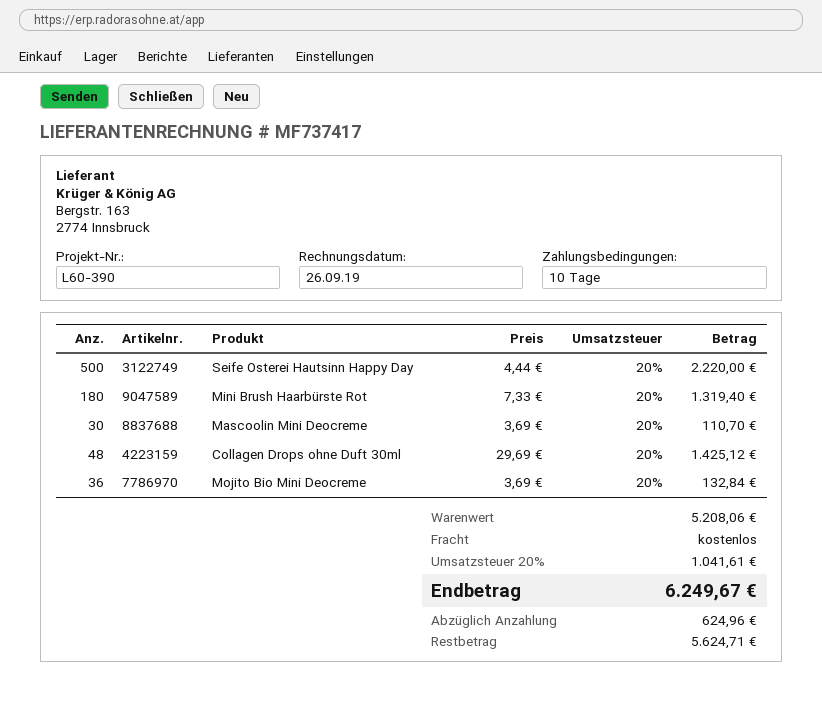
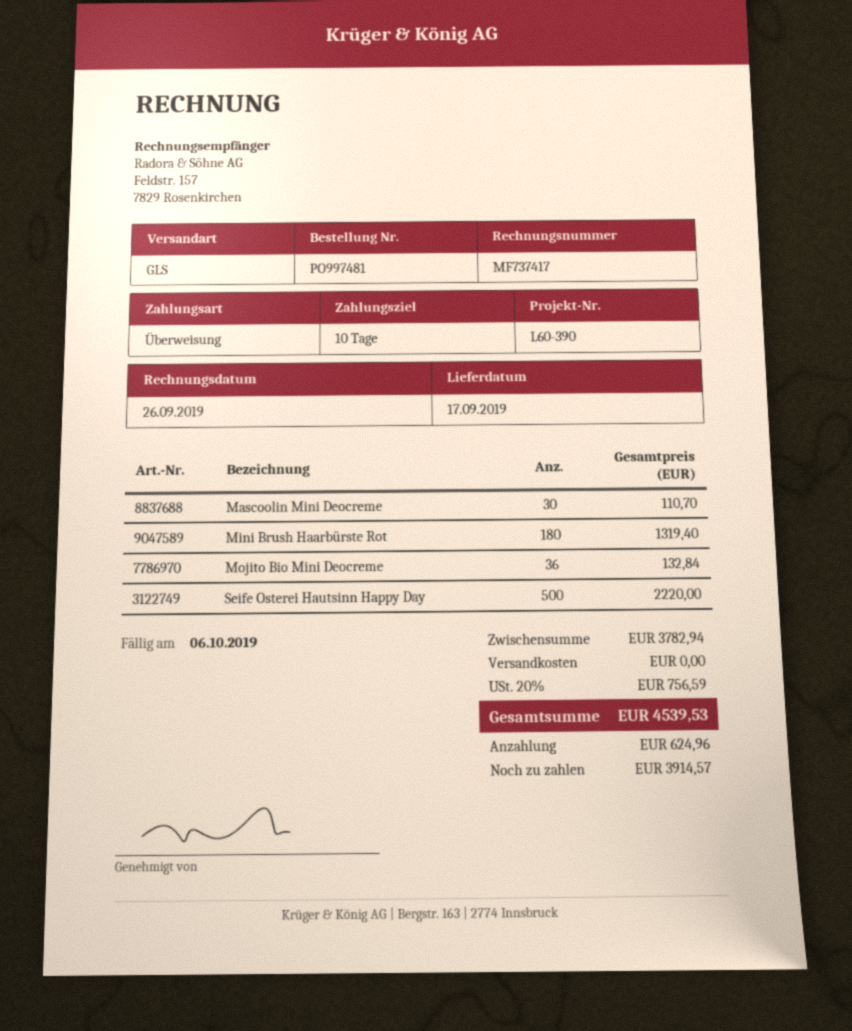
Collagen Drops ohne Duft 30ml: 48 for 1425.12 -> none
subtotal: 5208.06 -> 3782.94
tax: 20% = 1041.61 -> 20% = 756.59
total: 6249.67 -> 4539.53
balance: 5624.71 -> 3914.57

### [How to complete this task]
Please write out, exactly as they appear, only the lines from the one holding "tax: 20% = 1041.61 -> 20% = 756.59" through the end of the data.

### [Output below]
tax: 20% = 1041.61 -> 20% = 756.59
total: 6249.67 -> 4539.53
balance: 5624.71 -> 3914.57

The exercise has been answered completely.